Les Mikesell lesmikesell@gmail.com wrote:
I don't understand this distinction. The kernel calls the driver which talks to the controller. There should be a timeout around this and the controller's response or the timeout should be fielded by the driver. How can it not be a driver issue unless the controller actually locks the PC bus (which may be the case with the motherboard IDE controllers - they generally won't boot with a bad drive either). You don't want to hide the
status
from the MD code - you want the md driver to kick the
device
out when it has problems.
Correct. But even the MD code, from what I've seen, directly accesses the devices. That in turn causes the kernel panic, because it assumes the device is usable.
Maybe MD expects certain SCSI facilities, and 3Ware doesn't provide them (and ATA can't). Especially since the 3Ware appears as a SCSI device. But so do many SATA drivers currently, and they do are _not_ full SCSI command sets. That could explain it.
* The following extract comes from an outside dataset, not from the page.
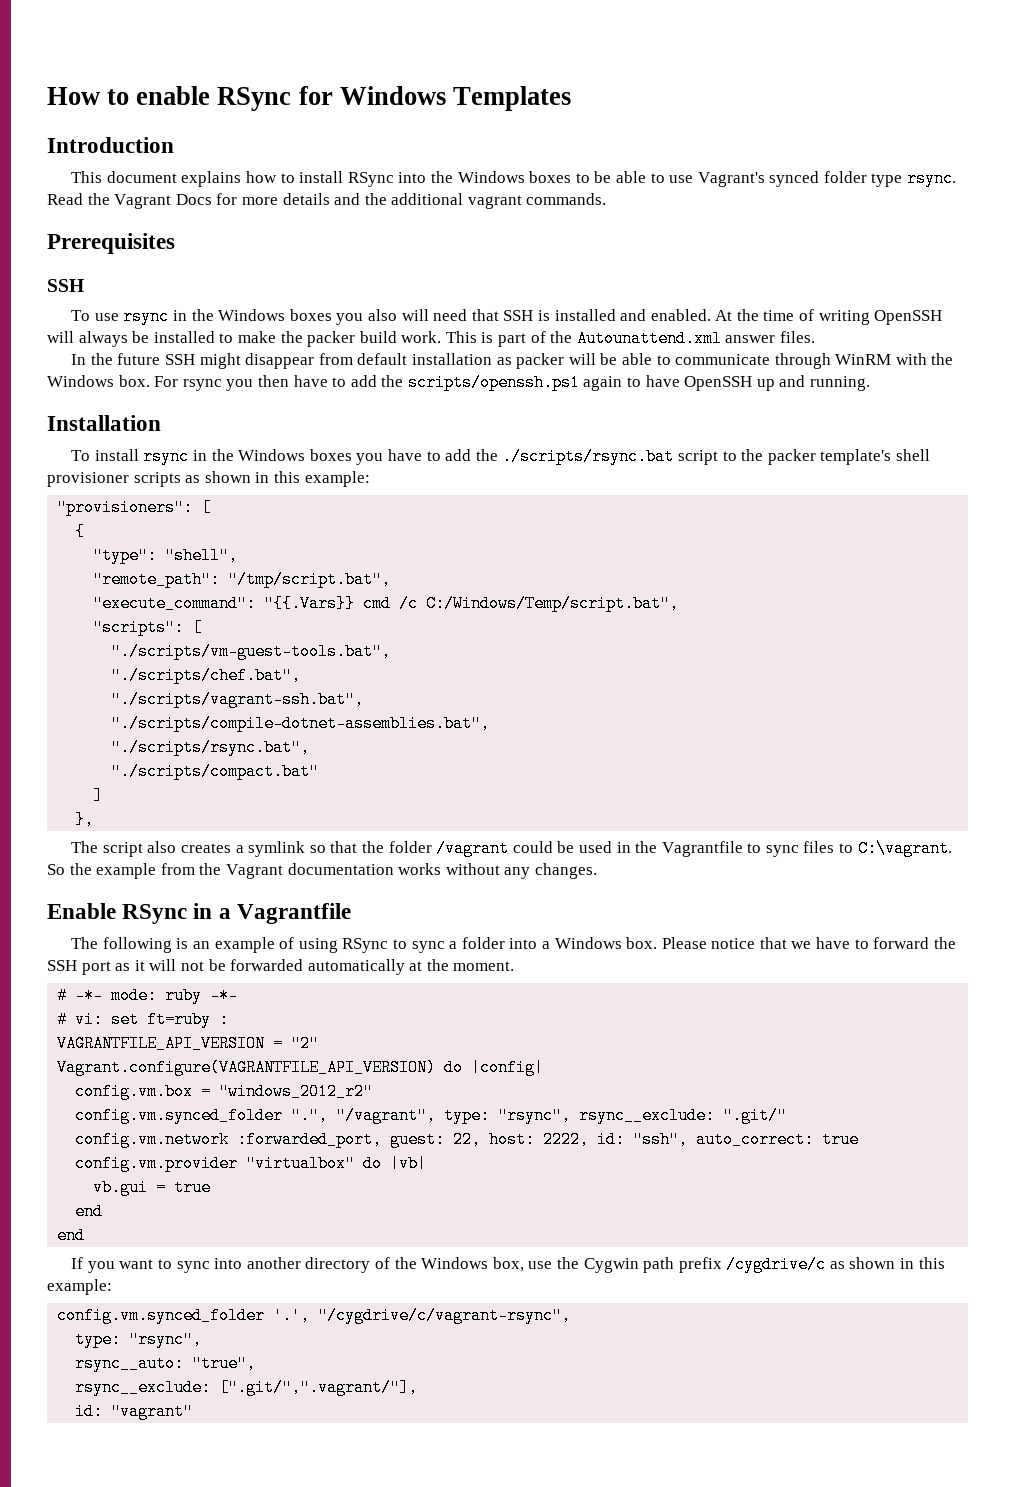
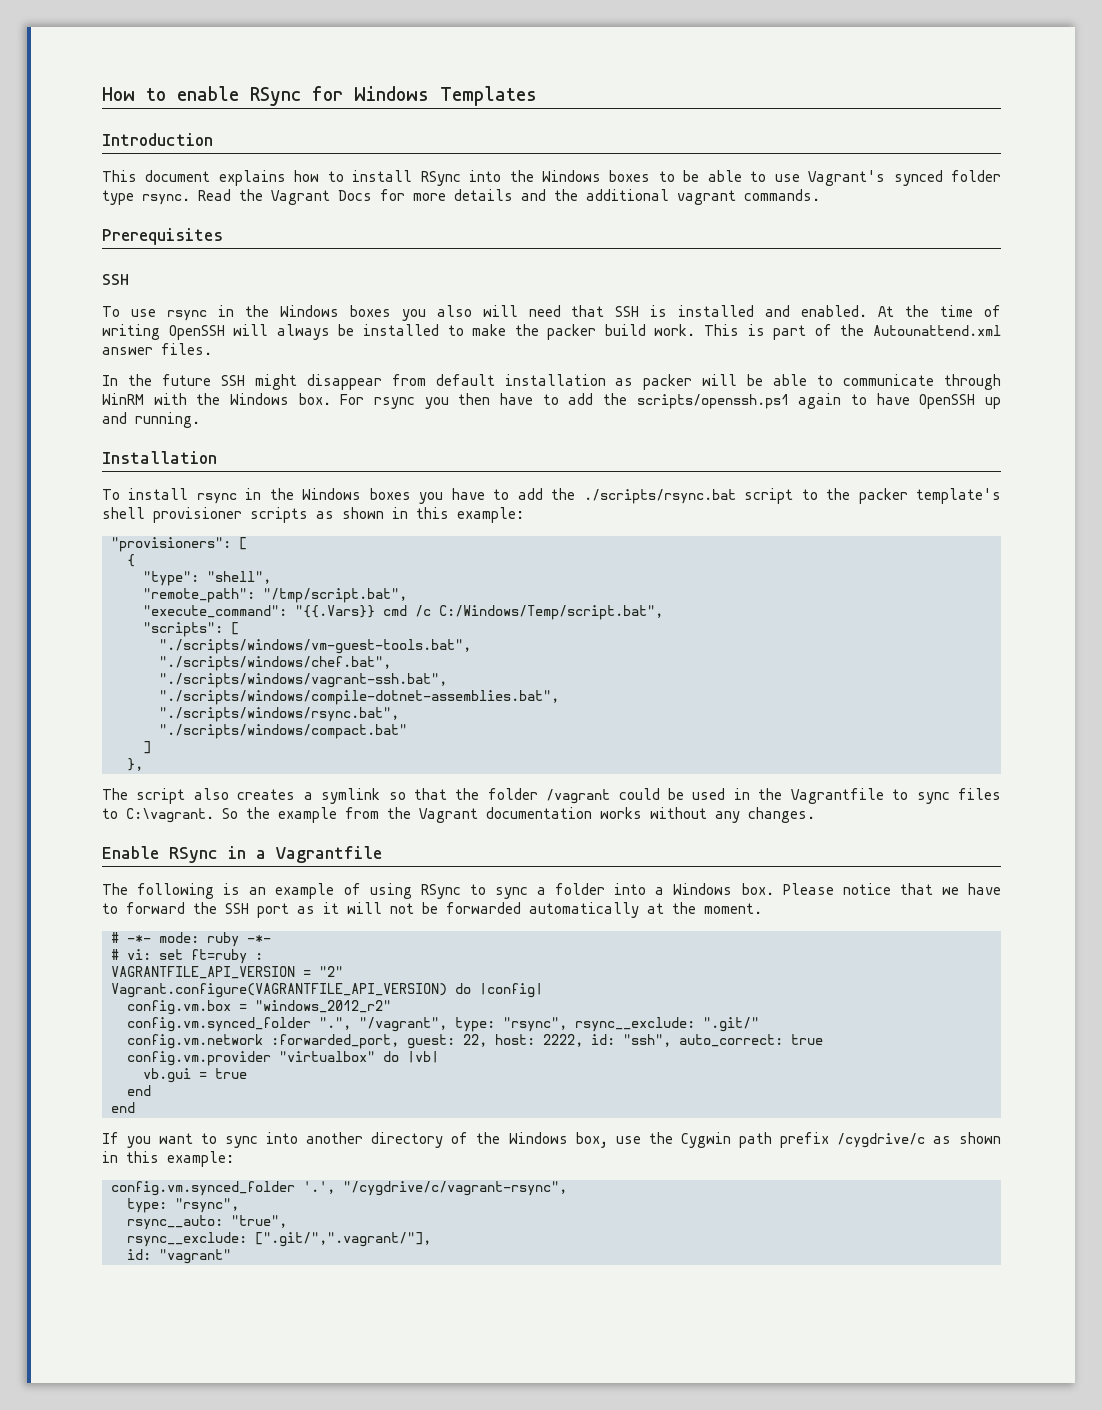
[111,643,392,660] [111,667,302,684] [111,691,365,708] [111,715,491,732] [111,739,311,756] [111,763,320,780] "./scripts/vm-guest-tools.bat", // "./scripts/chef.bat", // "./scripts/vagrant-ssh.bat", // "./scripts/compile-dotnet-assemblies.bat", // "./scripts/rsync.bat", // "./scripts/compact.bat" -> [159,639,471,654] [159,656,391,671] [159,673,447,688] [159,690,559,705] [159,707,399,722] [159,724,407,739] "./scripts/windows/vm-guest-tools.bat", // "./scripts/windows/chef.bat", // "./scripts/windows/vagrant-ssh.bat", // "./scripts/windows/compile-dotnet-assemblies.bat", // "./scripts/windows/rsync.bat", // "./scripts/windows/compact.bat"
I know the hotplug facility in kernel 2.6 is designed to address the issue of programs or other drivers accessing a device and expecting it to be there. So you should involve it for any such device. I haven't done it personally though, because I rely on hardware RAID.
In any case, my _original_point_ stands.
You can_not_ use 3Ware cards for hot-swap or handling failed drives _unless_ you use its array facilities whereby an array is still active (even if degraded) but not failed. The proliferation of use of 3Ware cards for software RAID because they support hot-swap is _not_ true for anything but its hardware RAID as an array, and must end. I regularly help people realize this when the software RAID support lists set them wrong.